To examine how NSP2 binds to RNA, we carried out similar cryo-EM studies. In these experiments, we used an oligoribonucleotide with eight adenines (A8). The ability of such a nucleotide to bind NSP2 was confirmed using a filter binding assay with a ³²P-labeled oligonucleotide of the same length and sequence in the presence of 50 mM NaCl. At this salt concentration, the assay showed a saturable binding of A8-RNA with an equilibrium dissociation constant of 0.1 μM (see Fig. S3 in the supplemental material). The cryo-EM analysis with A8-RNA was carried out under the same conditions. The reconstruction of the NSP2-RNA complex was carried out using 5,540 particles from 24 CCD images with defocus values ranging from 1.2 to 3.0 μm using the same procedures as those with the NSP2-NSP5 complexes, including the multirefinement option (Fig. 3A). To analyze the regions that would represent bound RNA and any possible structural differences because of ligand binding, we computed difference maps using either the crystallographic octamer blurred to 8.5 Å or the cryo-EM structure of the native NSP2. These difference maps showed that A8-RNA wraps around NSP2 octamer (Fig. 3B) with binding regions very similar to the NSP5 binding sites (Fig. 4B).
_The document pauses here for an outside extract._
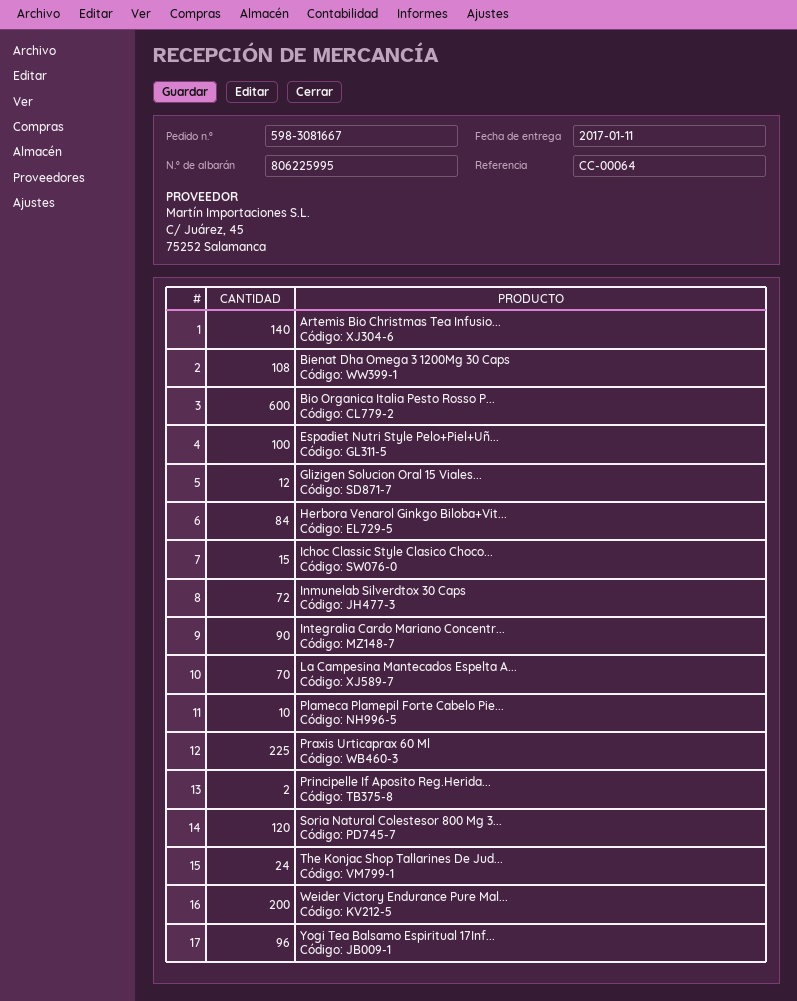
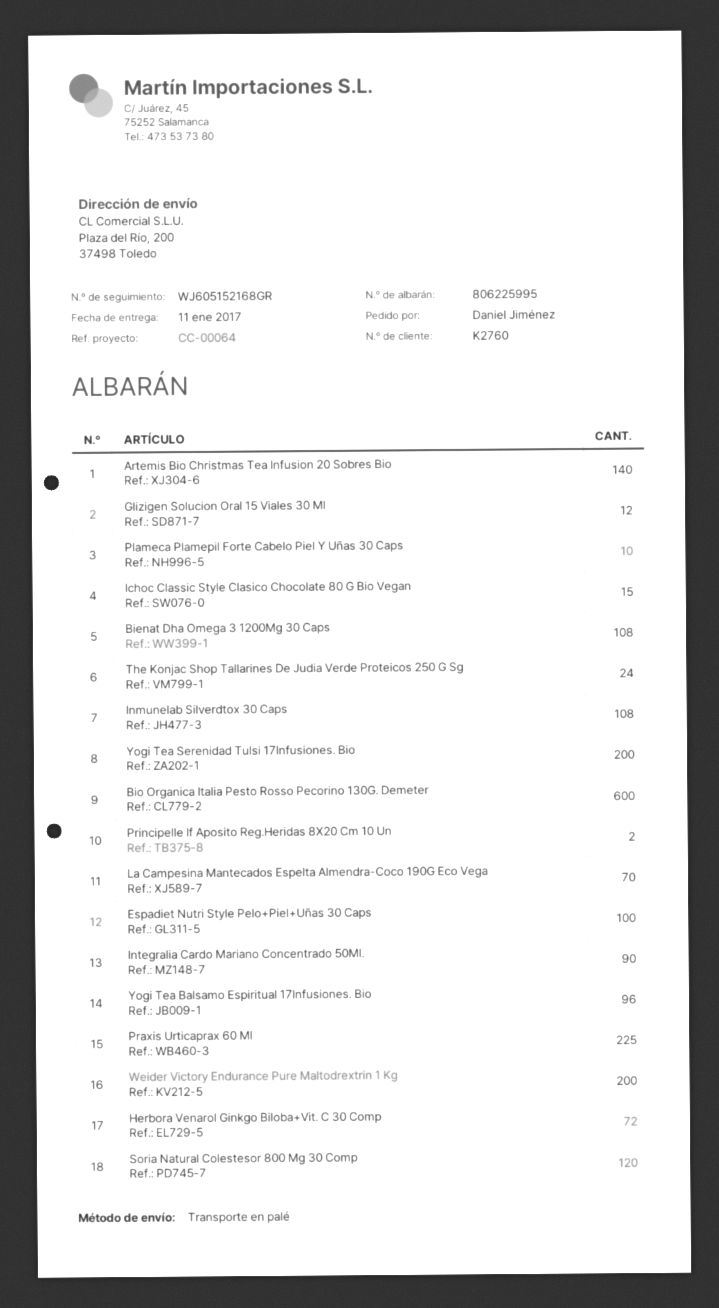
Herbora Venarol Ginkgo Biloba+Vit...: 84 -> 72
Inmunelab Silverdtox 30 Caps: 72 -> 108
Yogi Tea Serenidad Tulsi 17Infusiones. Bio: none -> 200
The fitting of the X-ray structure of the NSP2 octamer into the NSP2-(A8-RNA) reconstruction using NORMA (CC, 0.76) indicated possible conformational changes due to RNA binding in NSP2, in which the two domains of the monomeric subunit, separated by a flexible hinge, move closer to one another (Fig. 3C). The domain movement appears to be similar to that found in the recent structure of the NSP2 of group C rotavirus (34). The extra mass density in the reconstruction that can be attributed to bound RNA accounts for ∼4 molecules of A8-RNA, calculated as described above for NSP5_66-188, per NSP2 monomer.
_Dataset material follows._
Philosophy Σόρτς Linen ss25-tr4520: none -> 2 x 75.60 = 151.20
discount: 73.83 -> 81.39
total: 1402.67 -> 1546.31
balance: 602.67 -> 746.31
FIG. 3. — RNA also binds to the grooves of the NSP2 octamer and induces conformational changes. (A) Cryo-EM reconstruction of NSP2-RNA at 8.5-Å resolution (see Fig. S1 in the supplemental material), was viewed along the fourfold axis (top) and perpendicular to groove (bottom), is shown in yellow. (B) NSP2-RNA reconstruction with the fitted NSP2 X-ray structure (red ribbon) in the same orientation as in panel A. RNA (identified from the difference map) is rendered in yellow, whereas the rest of the structure is shown as a semitransparent surface in green. (C) Superposition of the native and the fitted NSP2 subunits, in cyan and yellow ribbon presentation, respectively, are shown to indicate possible conformational changes in NSP2 upon RNA binding.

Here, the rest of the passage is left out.